Saved data entries
= Beginning of Section =
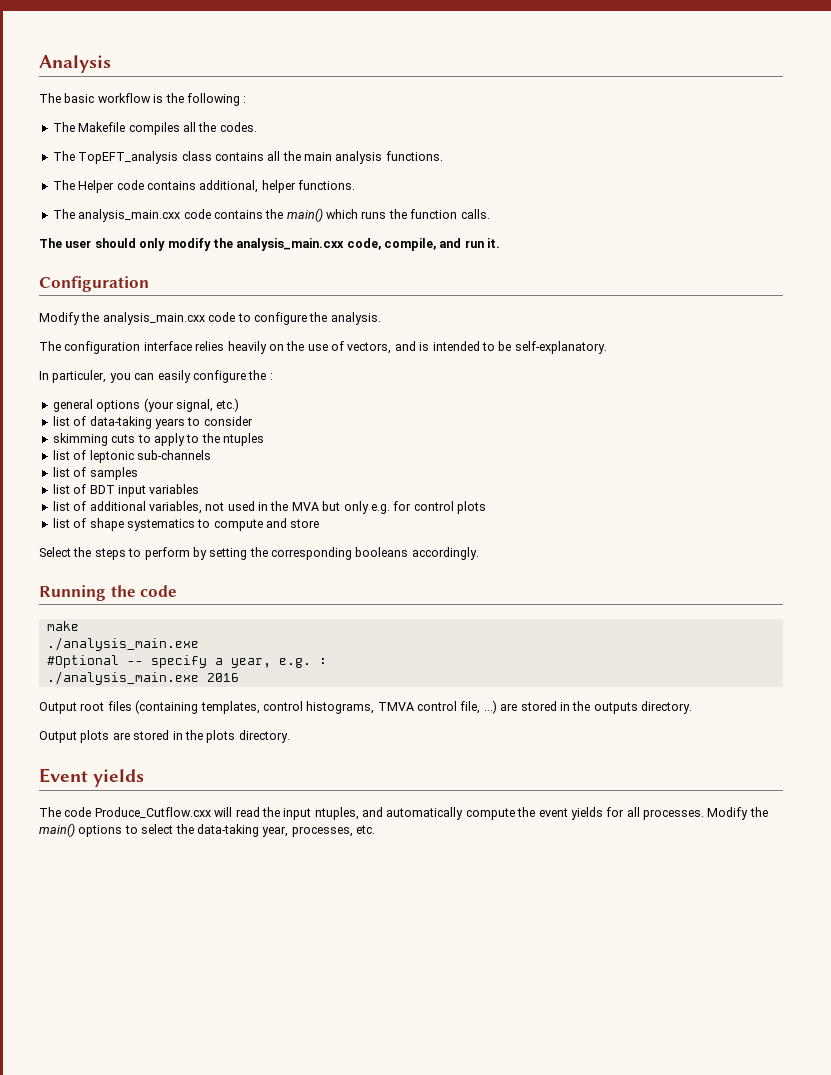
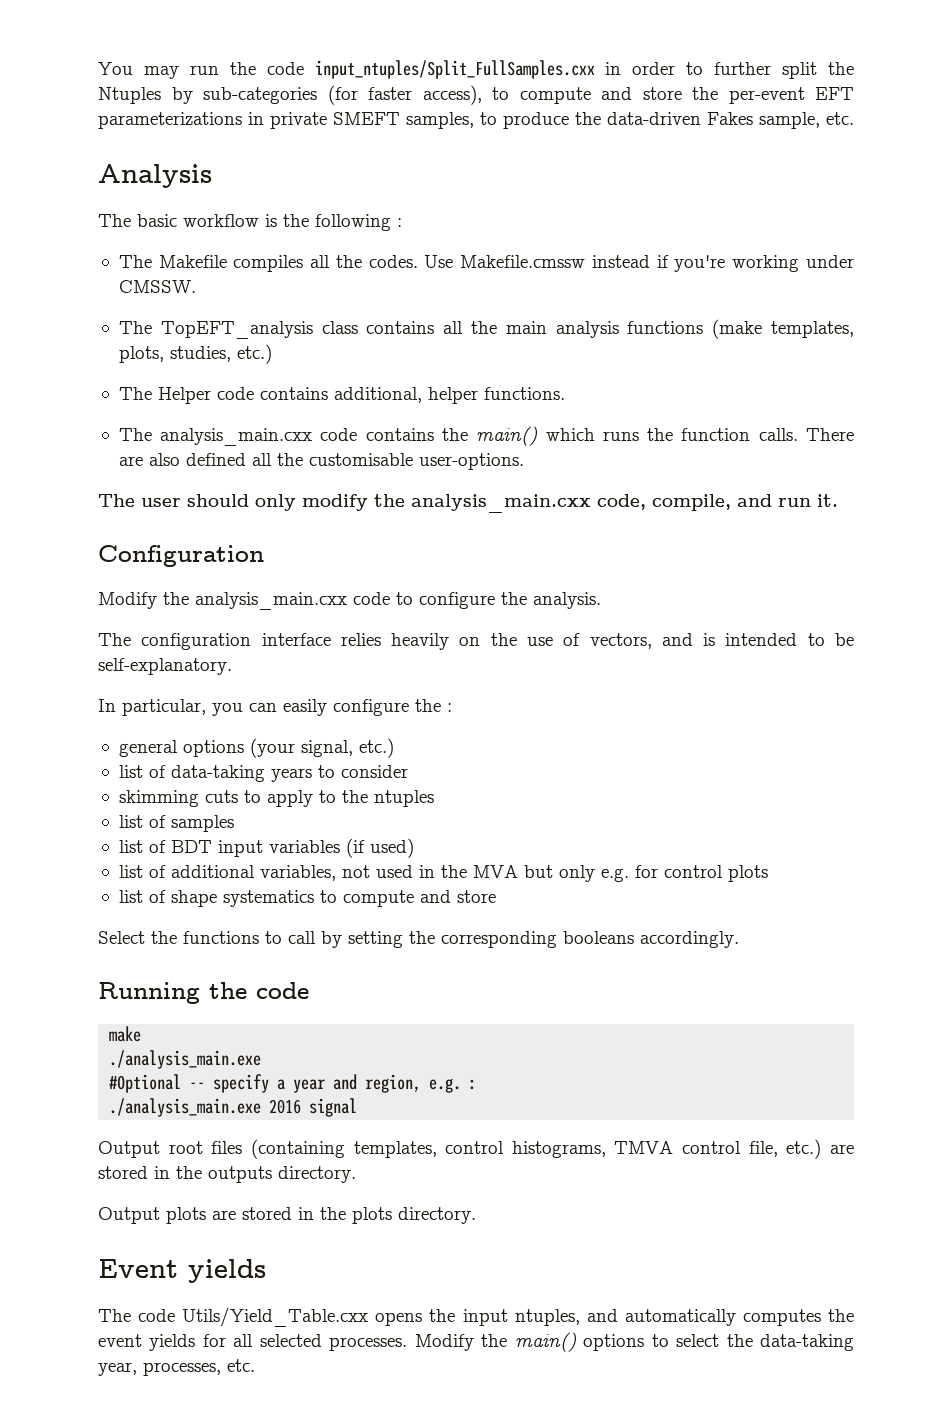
(39, 64) none -> [98,60,854,79] [98,85,854,105] [98,112,854,129] You may run the code input_ntuples/Split_FullSamples.cxx in order to further split the Ntuples by sub-categories (for faster access), to compute and store the per-event EFT parameterizations in private SMEFT samples, to produce the data-driven Fakes sample, etc. //
(257, 127) none -> [424,255,854,272] [118,280,196,293] Use Makefile.cmssw instead if you're working under CMSSW.
[385,151,443,161] functions. -> [627,319,854,339] [118,344,272,364] functions (make templates, plots, studies, etc.)
(490, 214) none -> [806,428,854,441] [118,453,524,470] There are also defined all the customisable user-options.
[52,370,107,383] particuler, -> [122,699,206,716] particular,
[52,450,211,463] // list of leptonic sub-channels -> (434, 798) none
(200, 489) none -> [345,838,414,858] (if used)
[94,547,190,560] steps to perform -> [183,931,316,944] functions to call
[230,658,271,668] year, -> [293,1074,422,1093] year and region,
(239, 677) none -> [309,1098,358,1117] signal
[483,700,497,714] ...) -> [786,1139,822,1159] etc.)
[94,807,260,818] Produce_Cutflow.cxx will read -> [182,1307,423,1327] Utils/Yield_Table.cxx opens
[465,808,515,820] compute -> [742,1309,821,1326] computes
(640, 812) none -> [259,1334,322,1347] selected

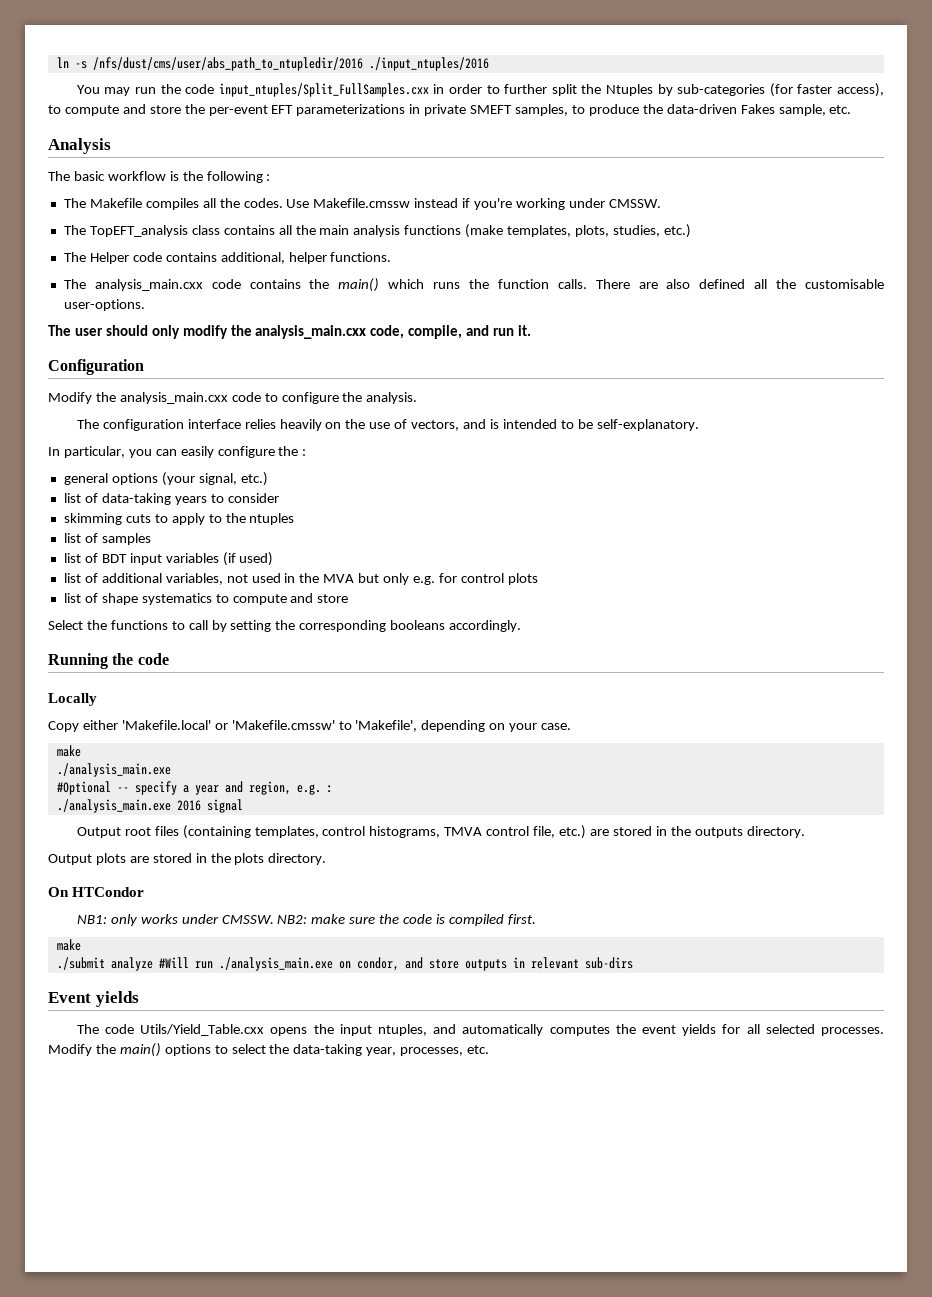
(98, 68) none -> [56,57,489,71] ln -s /nfs/dust/cms/user/abs_path_to_ntupledir/2016 ./input_ntuples/2016 //
(309, 990) none -> [48,693,97,706] [48,720,572,732] // Locally // Copy either 'Makefile.local' or 'Makefile.cmssw' to 'Makefile', depending on your case.
(476, 1215) none -> [48,887,145,897] [76,914,536,926] [56,939,81,951] [56,957,633,971] // On HTCondor // NB1: only works under CMSSW. NB2: make sure the code is compiled first. // make // ./submit analyze #Will run ./analysis_main.exe on condor, and store outputs in relevant sub-dirs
= End of Section =
Please write out only the lines from the one containing "(98, 68) none" to the end of the records above, exactly, both ends included.

(98, 68) none -> [56,57,489,71] ln -s /nfs/dust/cms/user/abs_path_to_ntupledir/2016 ./input_ntuples/2016 //
(309, 990) none -> [48,693,97,706] [48,720,572,732] // Locally // Copy either 'Makefile.local' or 'Makefile.cmssw' to 'Makefile', depending on your case.
(476, 1215) none -> [48,887,145,897] [76,914,536,926] [56,939,81,951] [56,957,633,971] // On HTCondor // NB1: only works under CMSSW. NB2: make sure the code is compiled first. // make // ./submit analyze #Will run ./analysis_main.exe on condor, and store outputs in relevant sub-dirs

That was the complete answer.